**Exercise requirements:**
Exact copies of the lines below, from the one with "html: <div>UP D.El.Ed." up to and including the one with "text: INDEX ->", are what this calls for; leave out pictures.

[Screenshot and code edit data]
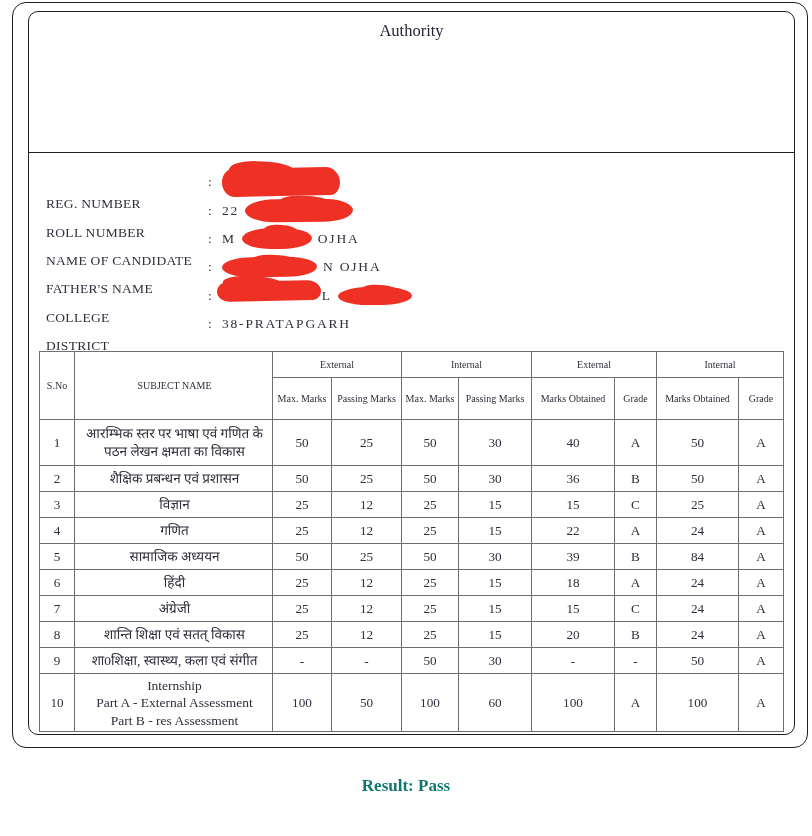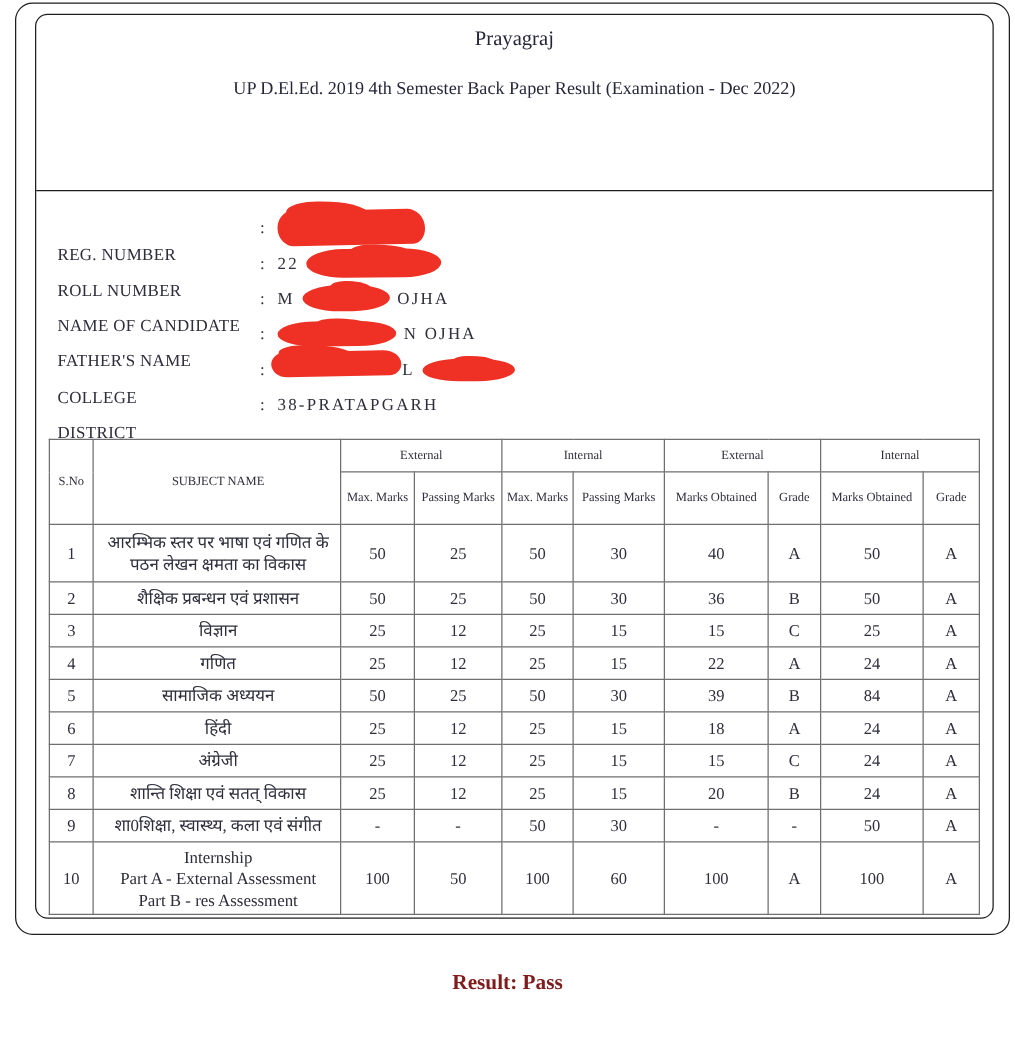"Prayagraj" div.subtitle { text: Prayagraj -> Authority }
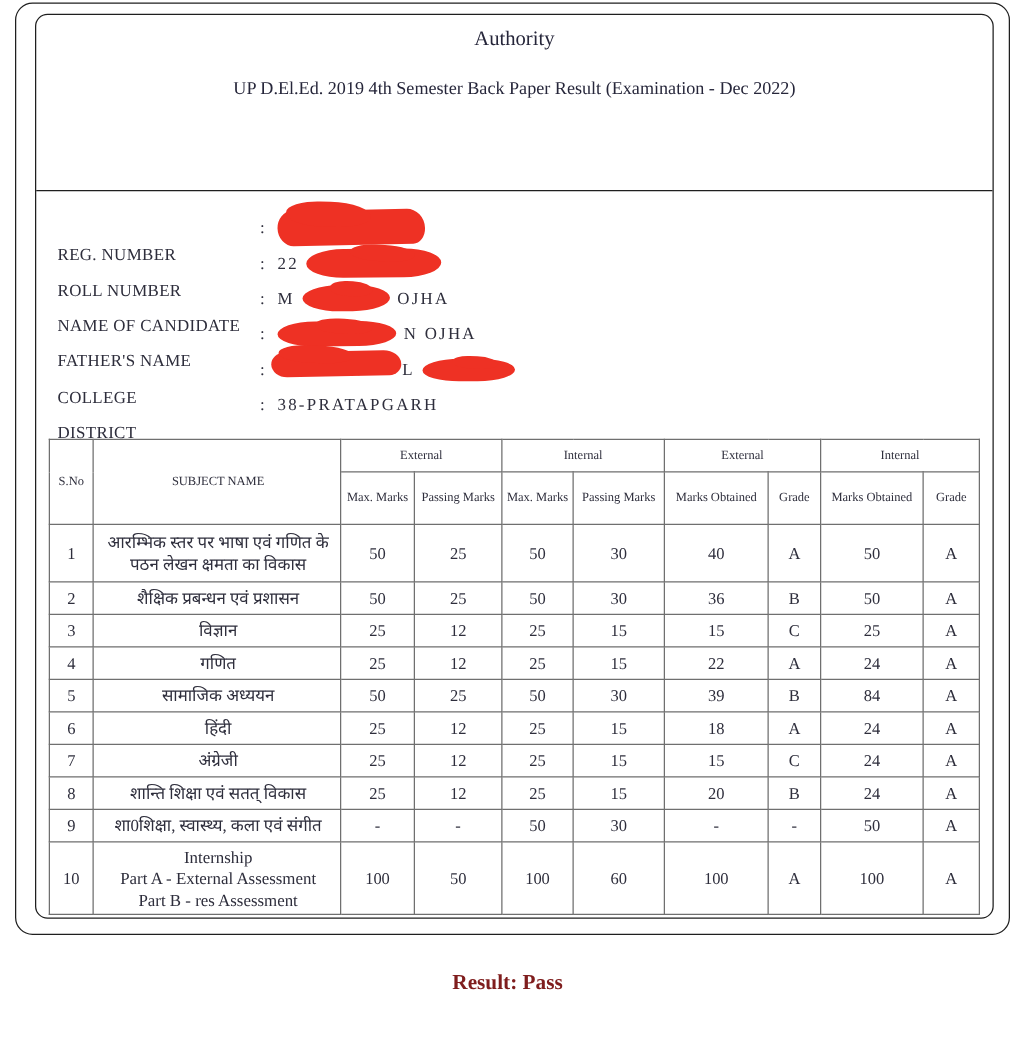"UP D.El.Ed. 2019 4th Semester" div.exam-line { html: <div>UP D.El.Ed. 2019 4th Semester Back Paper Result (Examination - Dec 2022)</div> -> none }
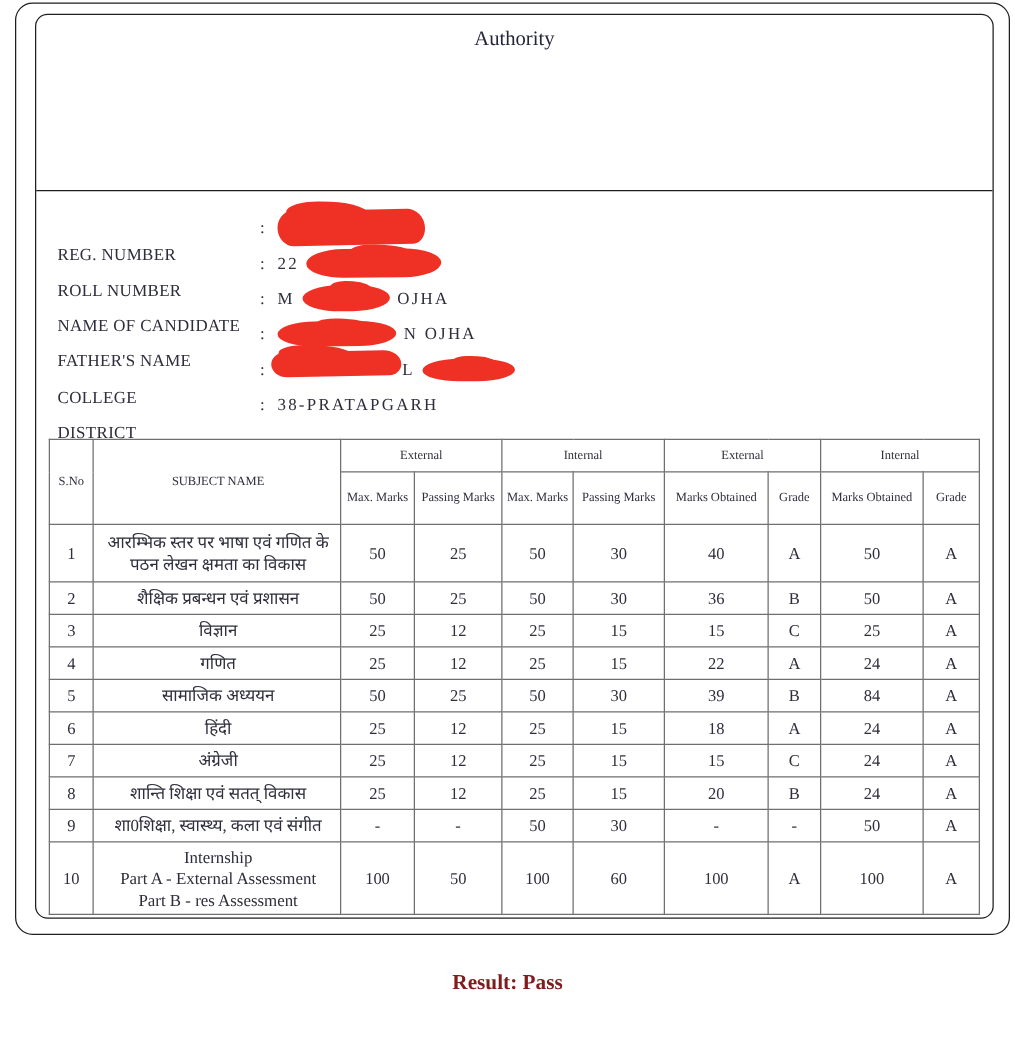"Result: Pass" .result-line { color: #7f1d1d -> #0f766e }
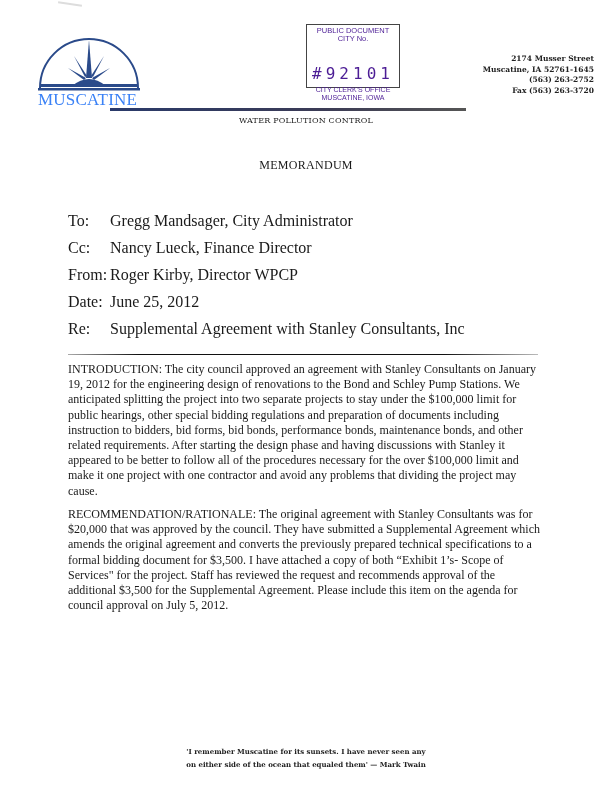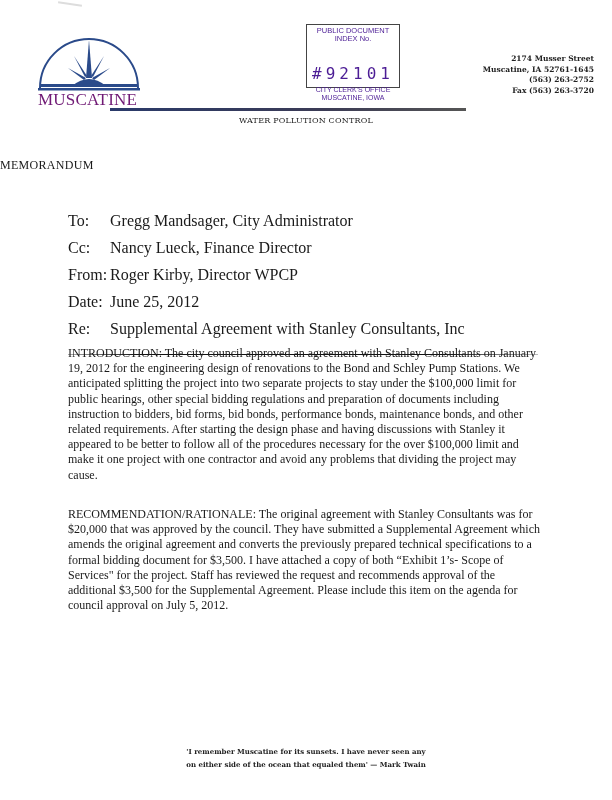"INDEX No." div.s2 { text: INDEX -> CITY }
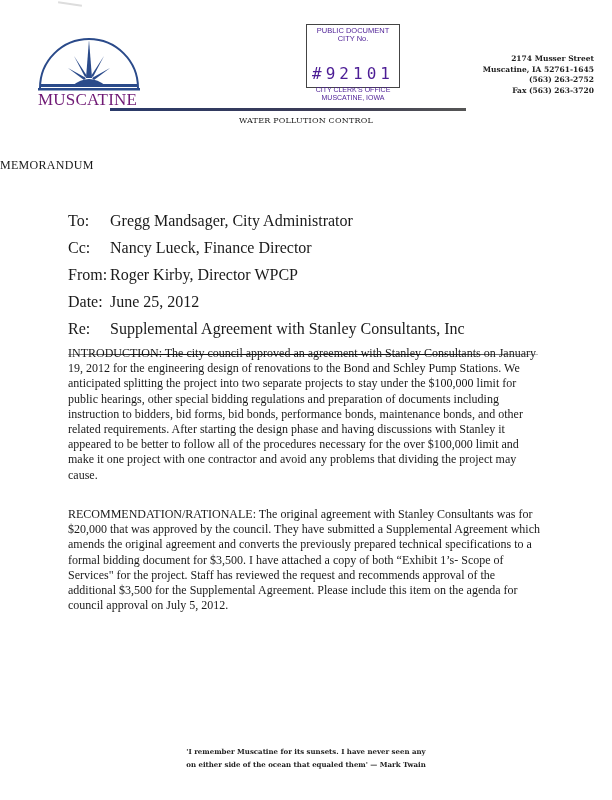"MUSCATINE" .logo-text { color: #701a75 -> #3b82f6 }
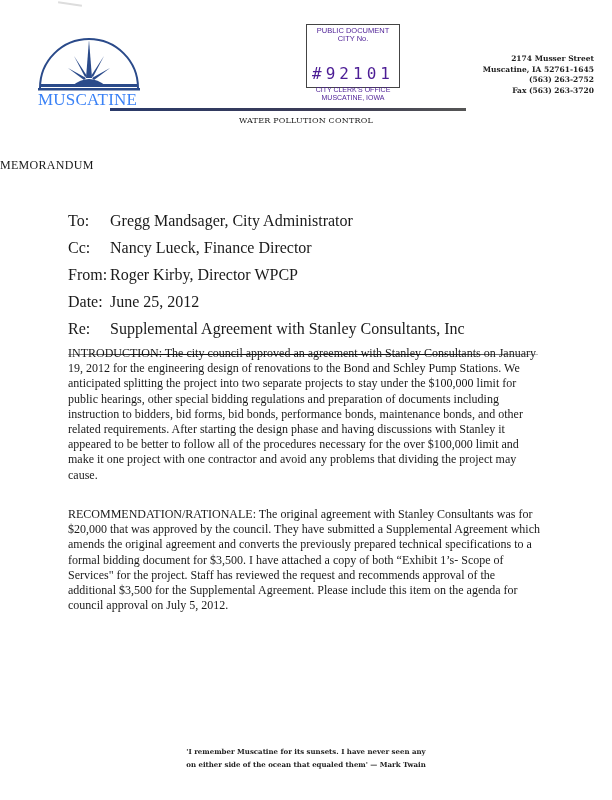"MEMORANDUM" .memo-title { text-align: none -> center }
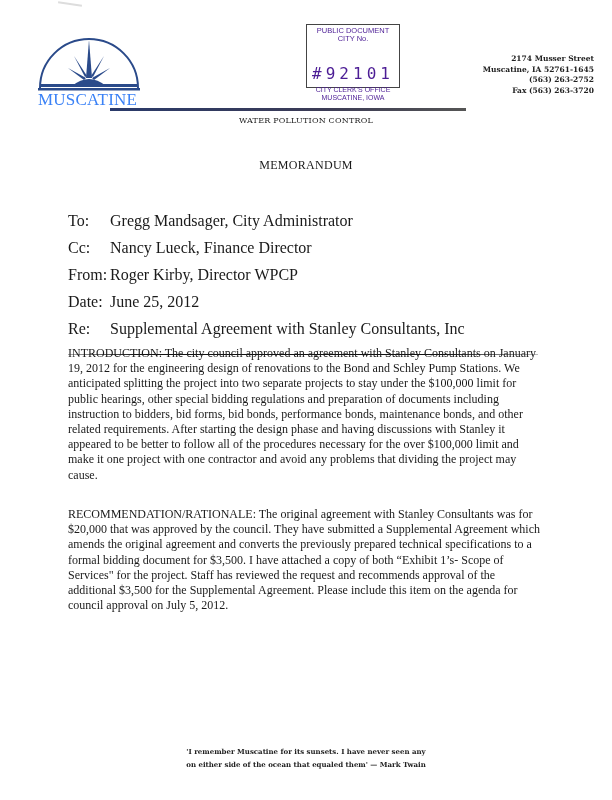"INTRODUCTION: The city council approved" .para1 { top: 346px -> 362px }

**Solution:**
"UP D.El.Ed. 2019 4th Semester" div.exam-line { html: <div>UP D.El.Ed. 2019 4th Semester Back Paper Result (Examination - Dec 2022)</div> -> none }
"Result: Pass" .result-line { color: #7f1d1d -> #0f766e }
"INDEX No." div.s2 { text: INDEX -> CITY }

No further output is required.